Have friends who go to Chapman- it's great over there- should've gone there. Chapman paperwork is confusing- sometimes they forget to notify you that you get in (happened to me and a friend)- so you have to check in on them periodically if you really want to go there.


----------



## John Paul

> Login/Join



This is my first post, but I've been lurking around for a couple months now since I sent my first application back in February.

I applied to both CSUF and CSUN. (Along with Pepperdine. Would've liked to have applied to UCLA, but I was a bit late getting started.)

Wow, CSUF sounding worse by the day. It's been at the bottom of my list solely based on location, but it's sounding iffier and iffier. I'm really hoping on CSUN based on price, and the Valley's much cheaper to live in than Malibu. (At least it seems that based on my cursory research). Also, I hear good enough things.
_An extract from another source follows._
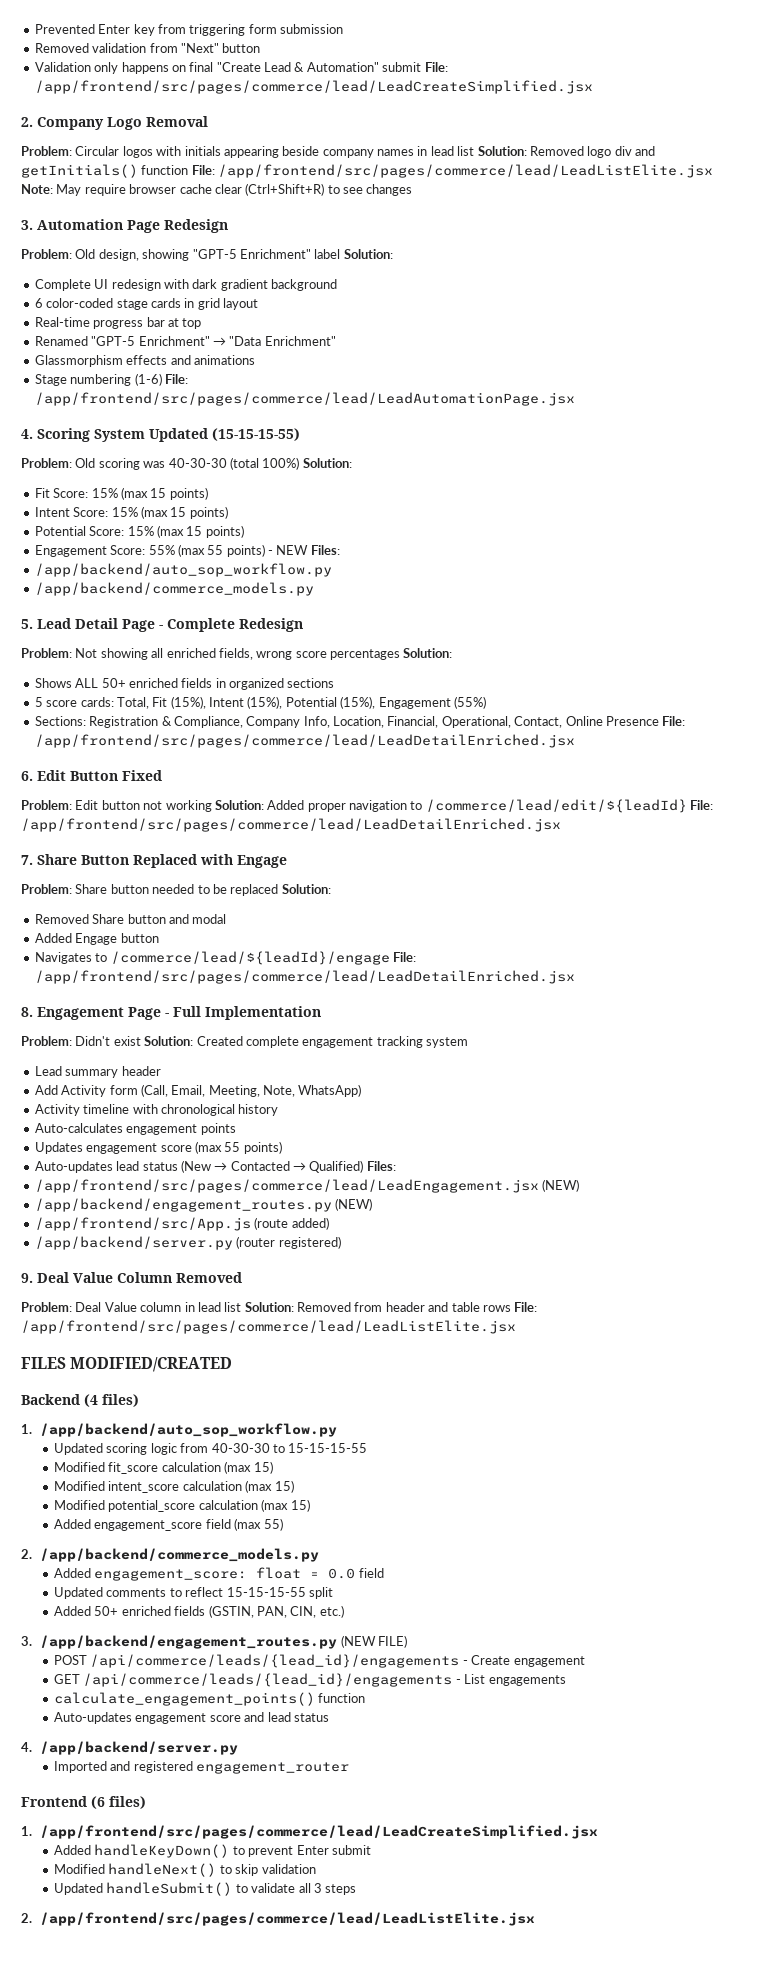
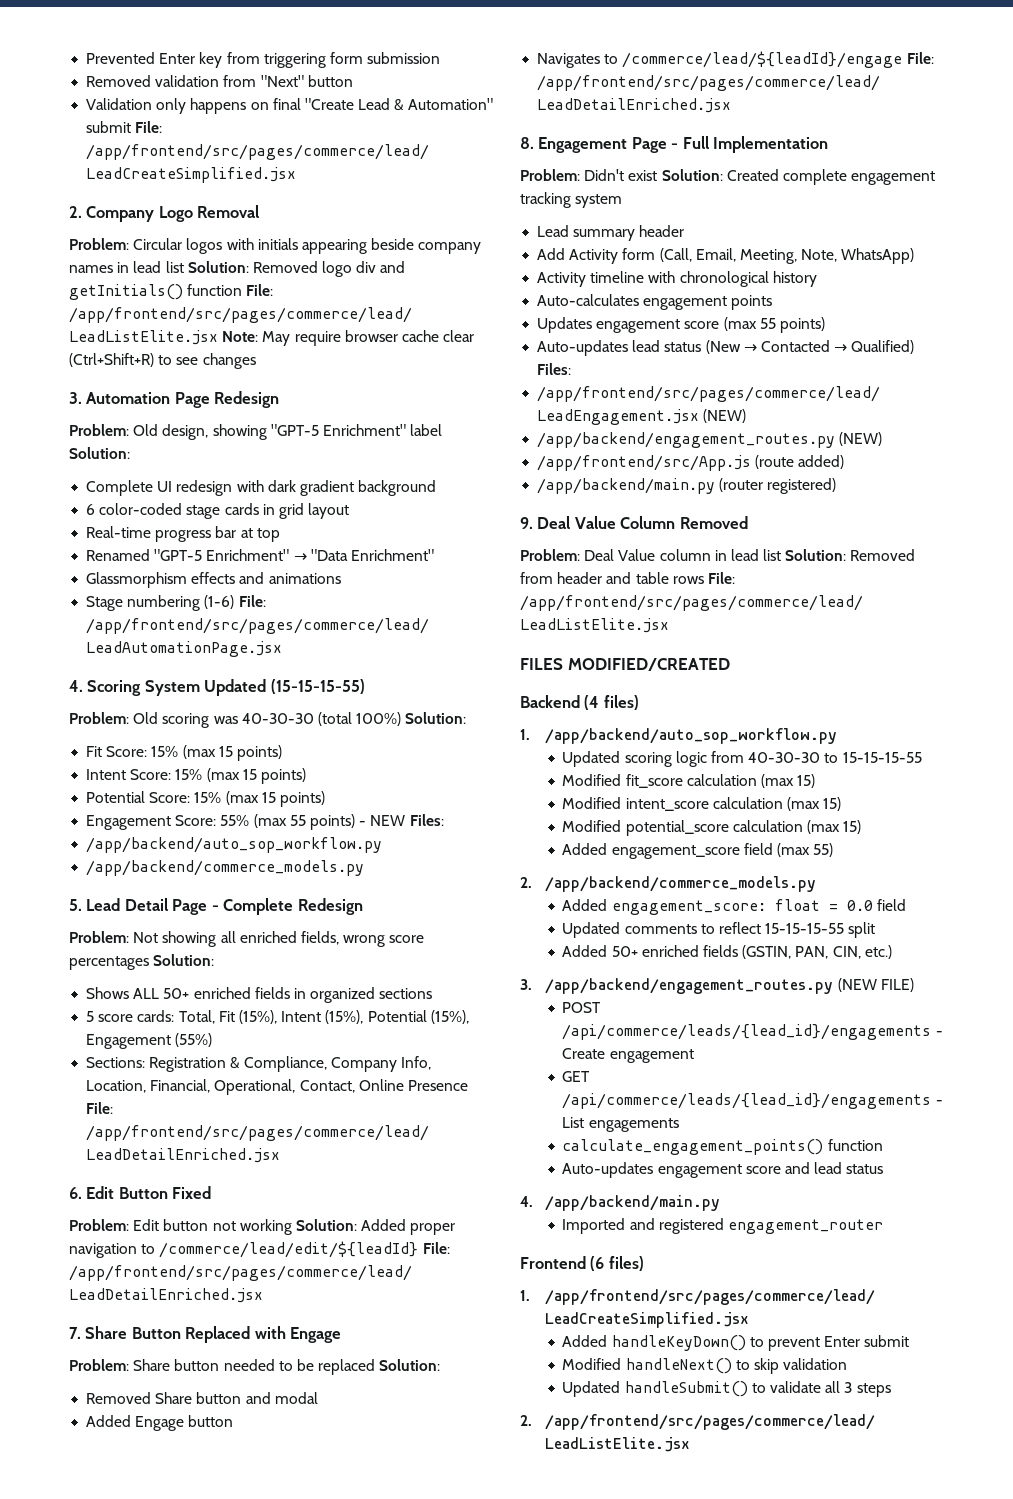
- /app/backend/server.py (router registered)
+ /app/backend/main.py (router registered)
- 4. /app/backend/server.py
+ 4. /app/backend/main.py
It's the second week of April now, and I had heard mid-April. Will they (CSUN) be sending out email notifications or mailing acceptances out, I wonder. I'm on the East Coast now, so I figure it'd be a bit longer before I hear either way.


----------



## cahoots

JP, save yourself.

If moved to go to CSUF all the way from the East Coast, I'd jump off a bridge. 

BTW- look at how many people jump off the parking deck at CSUF - now I know why. what a headache.  
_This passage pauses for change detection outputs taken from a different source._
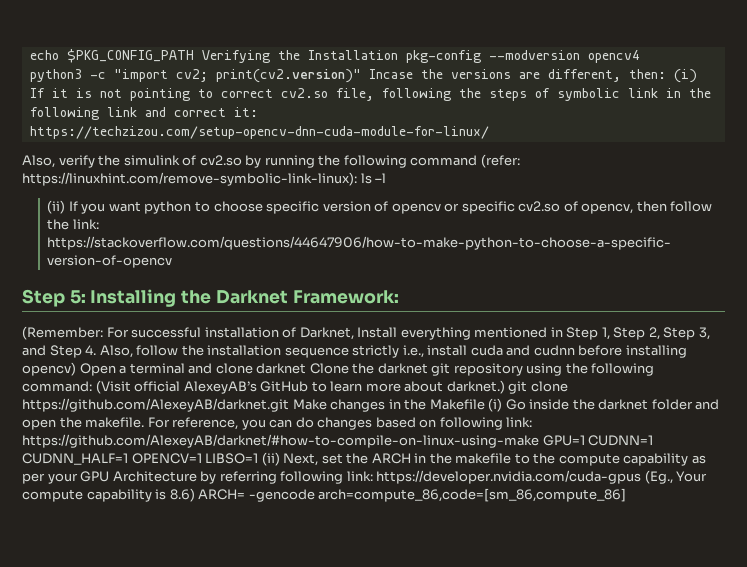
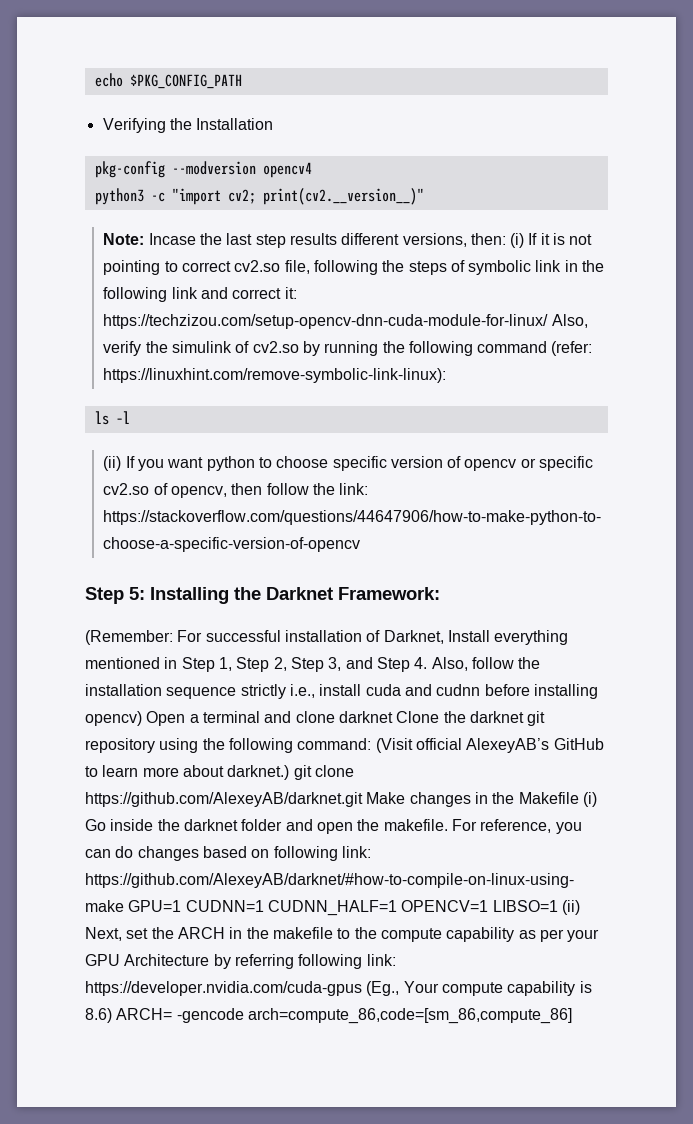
- echo $PKG_CONFIG_PATH Verifying the Installation pkg-config --modversion opencv4
+ echo $PKG_CONFIG_PATH
+ Verifying the Installation
+ pkg-config --modversion opencv4
- python3 -c "import cv2; print(cv2.version)" Incase the versions are different, then: (i) If it is not pointing to correct cv2.so file, following the steps of symbolic link in the following link and correct it: https://techzizou.com/setup-opencv-dnn-cuda-module-for-linux/
- Also, verify the simulink of cv2.so by running the following command (refer: https://linuxhint.com/remove-symbolic-link-linux): ls –l
+ python3 -c "import cv2; print(cv2.__version__)"
+ Note: Incase the last step results different versions, then: (i) If it is not pointing to correct cv2.so file, following the steps of symbolic link in the following link and correct it: https://techzizou.com/setup-opencv-dnn-cuda-module-for-linux/ Also, verify the simulink of cv2.so by running the following command (refer: https://linuxhint.com/remove-symbolic-link-linux):
+ ls –l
************You have zero/NO choice in classes at CSUF- stuck w/ the same people


----------



## John Paul

Cahoots,

Yeah my hope is on the other schools I applied to. My main mission is getting out West, though. Are you graduating from CSUF, or are you transferring?


----------



## cahoots

They're never going to get to claim me as alumni   Have a great trip out here, J, wherever you go. Keep us posted!


----------



## cahoots

Someone got this official statement from Ed Fink today:

YEP- NO ELECTIVES, ie. their webpage about "Electives" that was up is FALSE ADVERTISING

They just changed their whole web page- it used to say students could take electives, upon professor approval as written by Fink below- not anymore and 2 classes "unique" to your cohort? Busy work?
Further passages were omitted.